Marcel Rufo : L’année dernière, sur dix mille consultations dans le service, près de 75 % étaient sur demande spontanée des parents, et deux pères sur trois étaient présents. Ces chiffres sont tout à fait révélateurs : le pédopsychiatre, en s’intéressant avant tout au développement de l’enfant, est devenu l’allié des parents.

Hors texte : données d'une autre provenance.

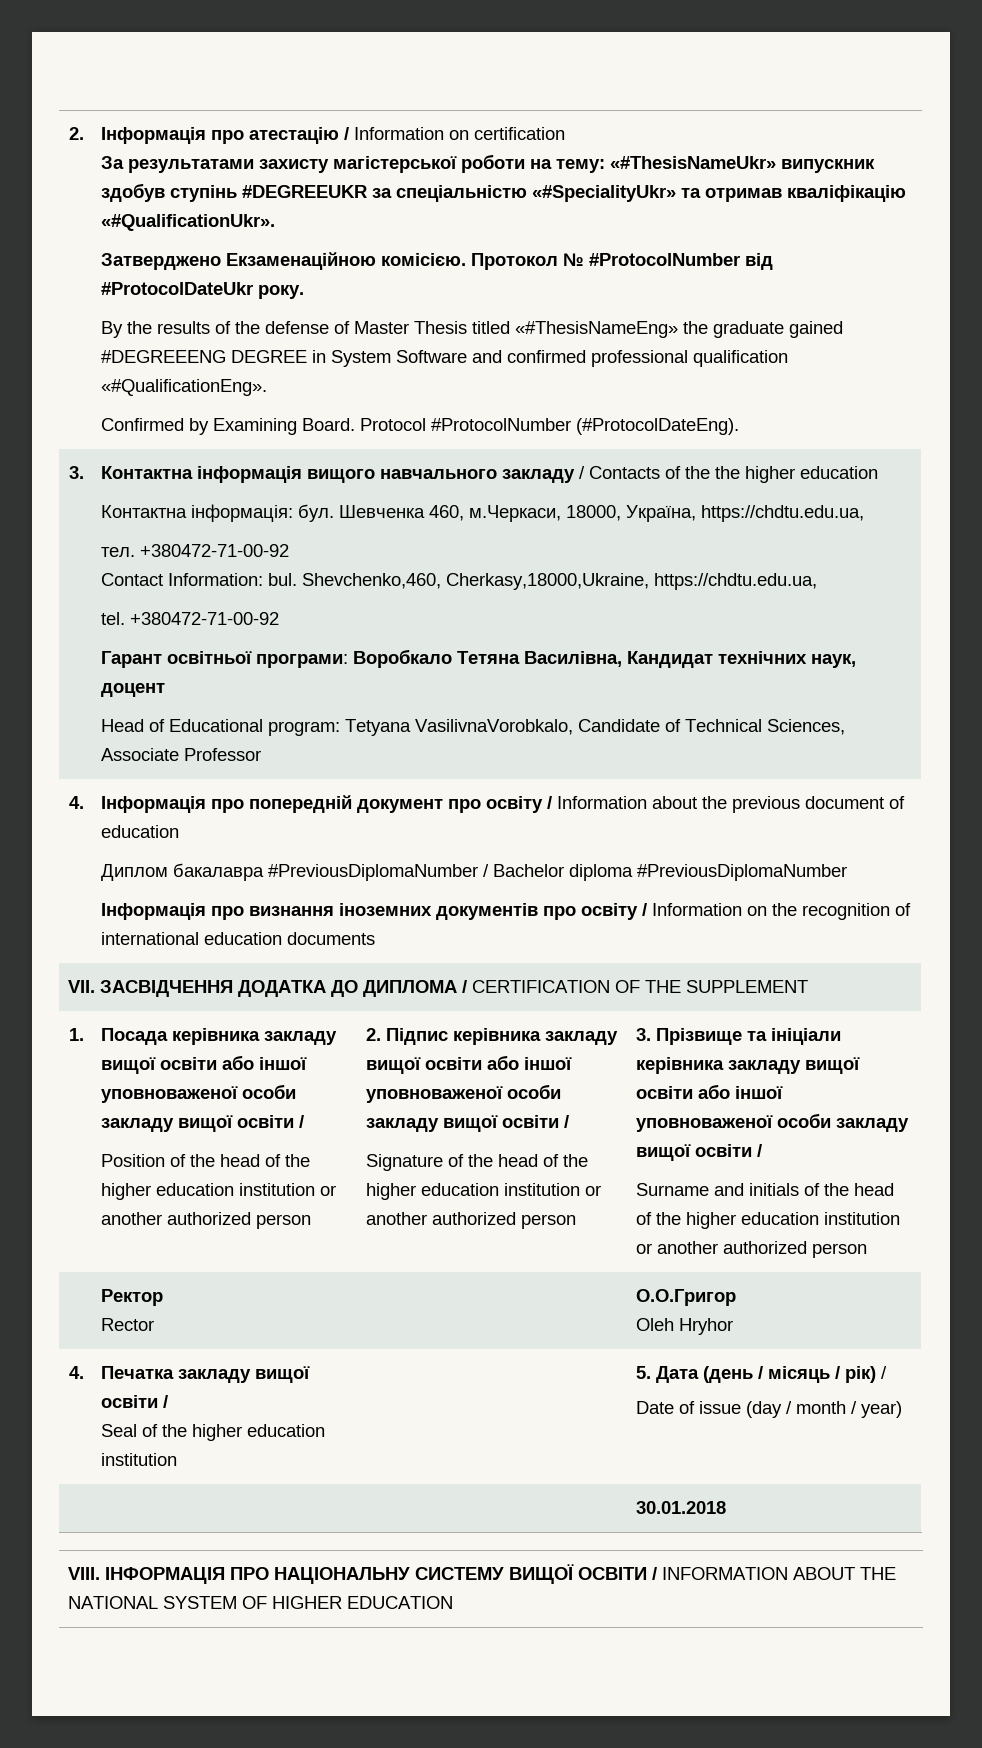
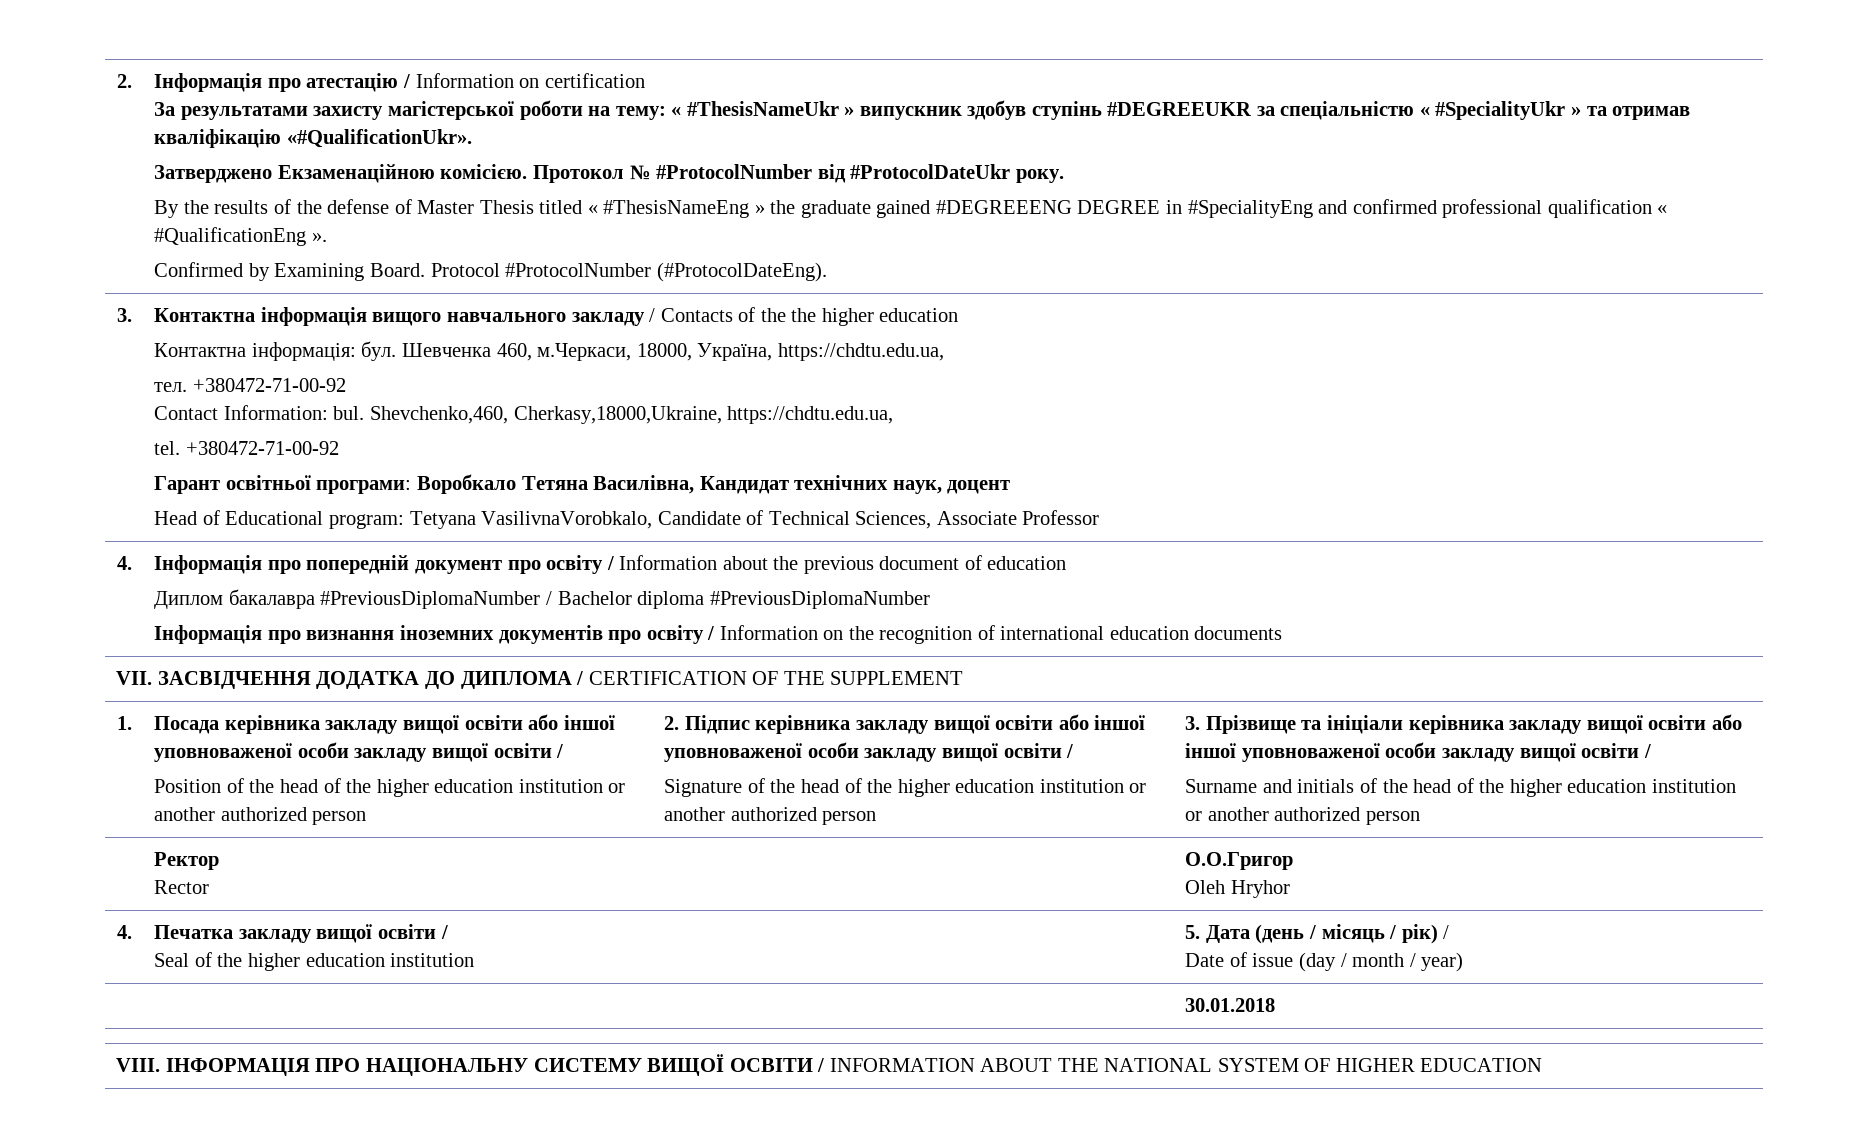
- За результатами захисту магістерської роботи на тему: «#ThesisNameUkr» випускник здобув ступінь #DEGREEUKR за спеціальністю «#SpecialityUkr» та отримав кваліфікацію «#QualificationUkr».
+ За результатами захисту магістерської роботи на тему: « #ThesisNameUkr » випускник здобув ступінь #DEGREEUKR за спеціальністю « #SpecialityUkr » та отримав кваліфікацію «#QualificationUkr».
- By the results of the defense of Master Thesis titled «#ThesisNameEng» the graduate gained #DEGREEENG DEGREE in System Software and confirmed professional qualification «#QualificationEng».
+ By the results of the defense of Master Thesis titled « #ThesisNameEng » the graduate gained #DEGREEENG DEGREE in #SpecialityEng and confirmed professional qualification « #QualificationEng ».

Ils le « consomment » comme un médecin généraliste capable de délivrer une sorte de vaccin psychologique. D’ailleurs, une consultation, ça ne peut pas faire de mal. J’encourage donc les parents à consulter dès qu’ils ont un doute sur l’évolution de leur enfant. | |
Psychologies : Mais qu’est-ce qui peut justifier l’entrée en psychothérapie d’un enfant ?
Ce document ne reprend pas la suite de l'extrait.